From presidents, to entrepreneurs, to war heroes, to civil rights activists and more, America has had its fair share of great leaders and heroes throughout its history.
We can learn a lot by studying these people’s lives and extracting lessons to apply to our own.
One American icon whose life I find quite fascinating and full of lessons is Theodore Roosevelt Jr., aka Teddy Roosevelt.
He was a soldier, conservationist, writer, naturalist, historian, politician, the 26th US President, and an advocate of a tough and “manly” lifestyle.
Not to turn this into a history lesson, but let me give you some background on Teddy.
As a child, he had debilitating asthma. So you know what he did?
He adopted a heavy exercise regime, making it his goal to be strong and minimize his asthma.
From there, he developed a true love of challenge.
He embraced a lifelong pursuit of working hard, overcoming obstacles, and becoming tough — and it led to a life full of achievements.
Here are just a few of the notable things he did:
- Started writing essays about natural history at age 9
- Led the legendary Rough Riders against the Spanish army during the Spanish-American war
- Attended and graduated from Harvard University
- Wrote The Naval War of 1812 while a 23-year-old law student at Columbia… this book heavily influenced the modern U.S. Navy. By the way, he had to learn all the technical naval terminology to write it… without the internet.
- Published nearly 20 other books on history, politics, conservationism, and more
- Served as 2nd youngest governor of New York
- Served as one of the youngest Vice Presidents of the US
- Became the youngest President in American history after being VP for less than a year… because President McKinley was assassinated. Teddy won his 2nd term in a popular and electoral landslide, too.
- Won the Nobel Peace Prize for helping to end the Russo-Japanese War
- Began construction of the Panama Canal while president
- Established 150 national forests, 51 federal bird reserves, four national game preserves, five national parks, and 18 national monuments… across 230 million acres of public land
The man even gave an 84-minute speech… after taking a bullet to the chest!

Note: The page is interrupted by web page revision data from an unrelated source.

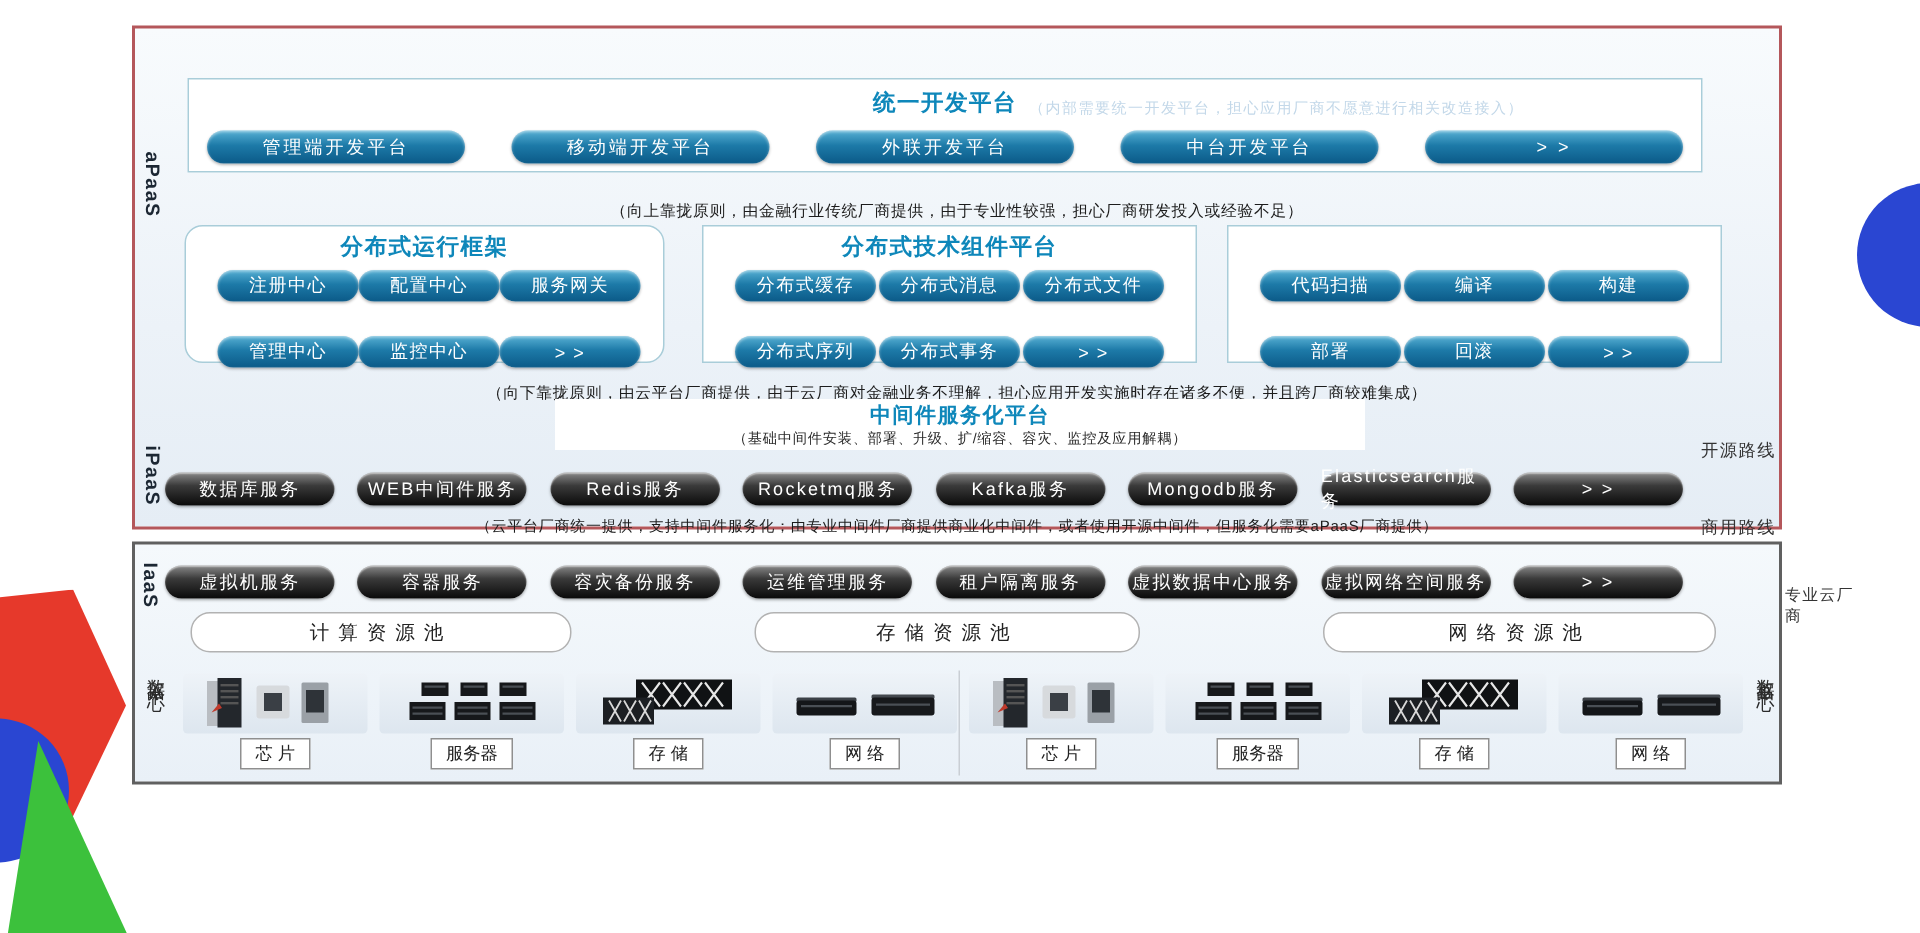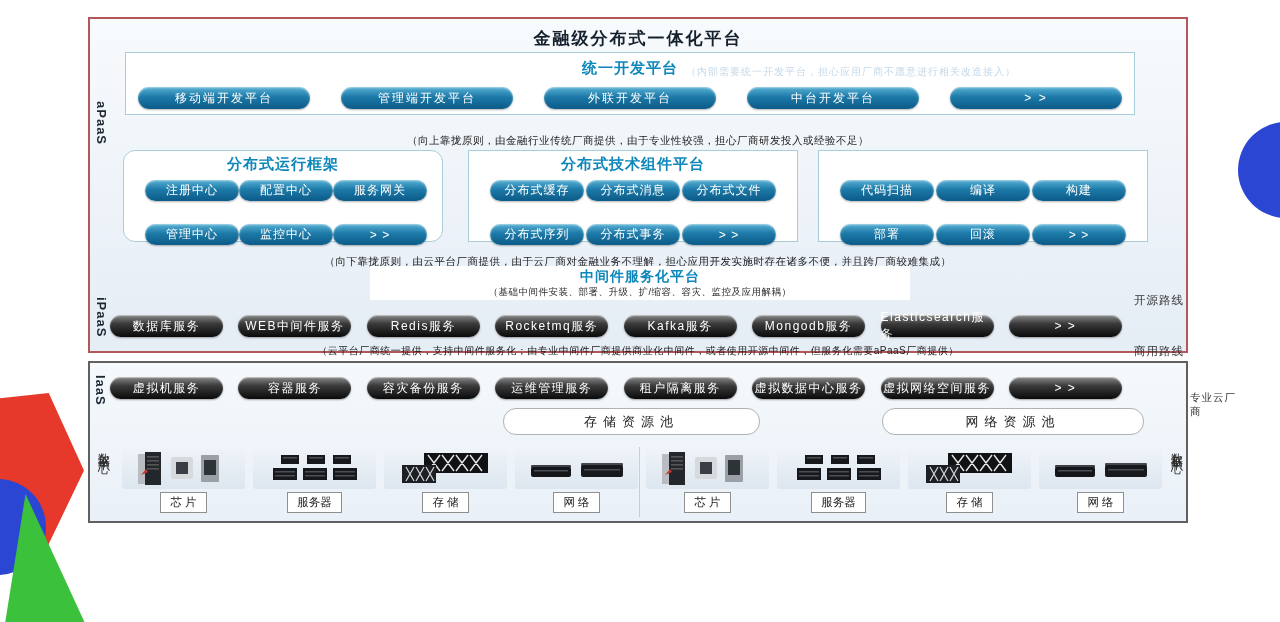"金融级分布式一体化平台" div.main-title { html: <div>金融级分布式一体化平台</div> -> none }
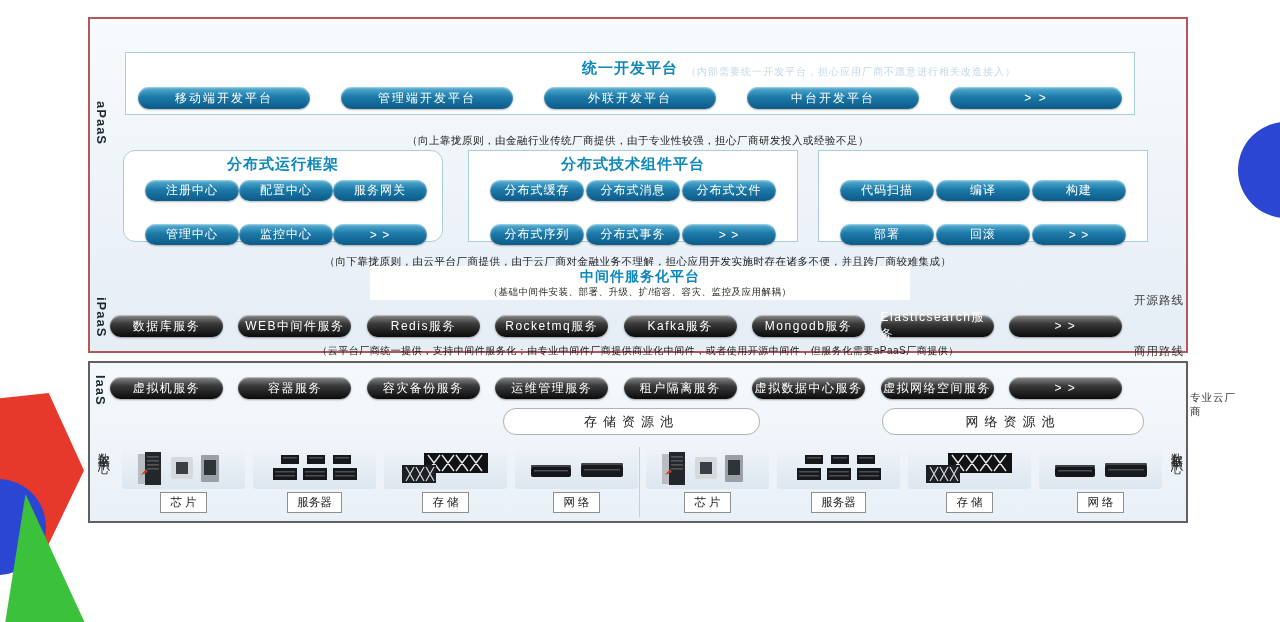"移动端开发平台" div.pill-blue { order: before "管理端开发平台" -> after "管理端开发平台" }
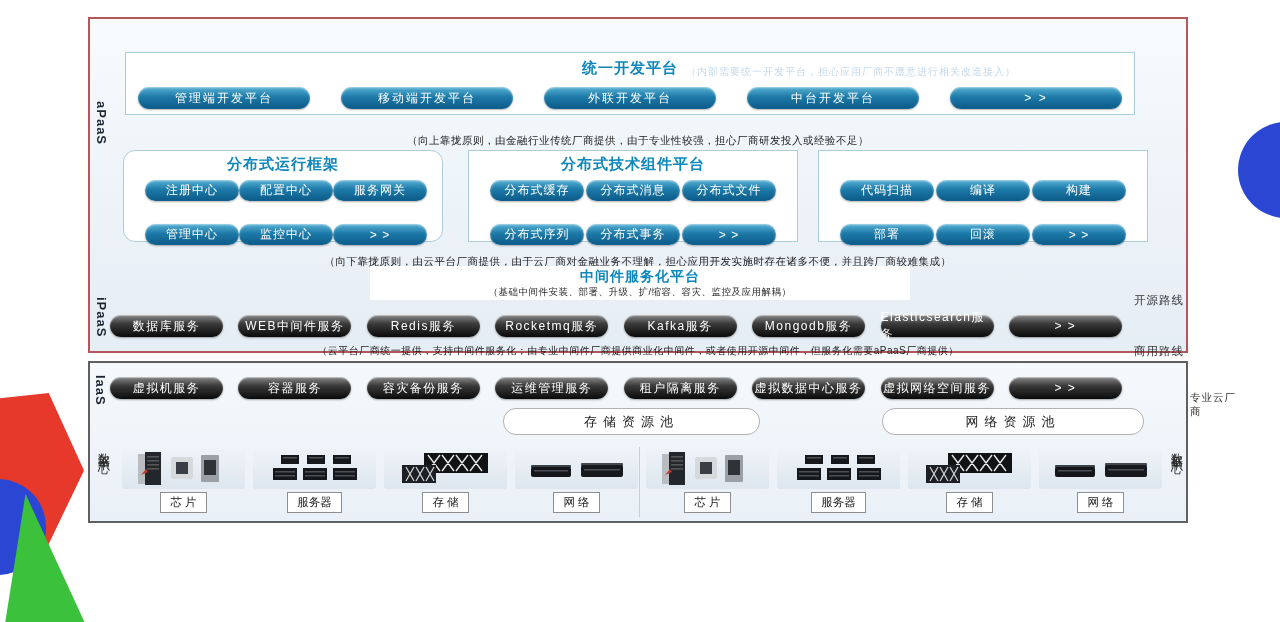"计算资源池" div.pool { html: none -> <div>计算资源池</div> }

And you know what he said?
Before pulling his bullet-ridden manuscript out of his coat pocket, he said:
“Friends, I shall ask you to be as quiet as possible. I don’t know whether you fully understand that I have just been shot.”
Then, he delivered the entire speech to a horrified crowd, only pausing to glare at his aides whenever they begged and pleaded with him to stop and go to the hospital.
The point is… he’s an accomplished man. And a true American badass.
One section of a speech he gave sums up his personal philosophy and reason for achieving so much.
That speech is called Citizenship in a Republic, in which Teddy emphasized the importance of hard work and good moral character among a nation’s citizens.
Several pages into the speech, he gave this passage:
“It is not the critic who counts; not the man who points out how the strong man stumbles, or where the doer of deeds could have done them better. The credit belongs to the man who is actually in the arena, whose face is marred by dust and sweat and blood; who strives valiantly; who errs, and comes short again and again, because there is no effort without error and shortcoming; but who does actually strive to do the deeds; who knows the great enthusiasms, the great devotions; who spends himself in a worthy cause; who at the best knows in the end the triumph of high achievement, and who at the worst, if he fails, at least fails while daring greatly, so that his place shall never be with those cold and timid souls who know neither victory nor defeat.”
Powerful, isn’t it?
Those people who do nothing but criticize and tear down people regardless of success and failure… they aren’t very helpful.
In fact, they’re taking the path of least resistance — something good ol’ Teddy was not a fan of.
Think about it: It’s much easier to destroy than create.
Building a structurally-sound home takes months.
Destroying it takes one tornado, one fallen tree, or one wrecking ball.
Yes, some criticism is warranted. We can always learn from constructive criticism.
But those people who do nothing but shoot you down at every turn?
Don’t listen to them.
Sure, it can be hard to ignore them, but remember: they won’t accomplish anything by living a life of casting stones at others.
So take action.
Ignore the critics.
After all, “they don’t count.”
Even if you fail, you can live with the pride and dignity of knowing you gave it your all.
If you’re ready to take action (like Teddy would) toward a better future for you and your family today…
Get out there and start doing. Actions speak louder than words!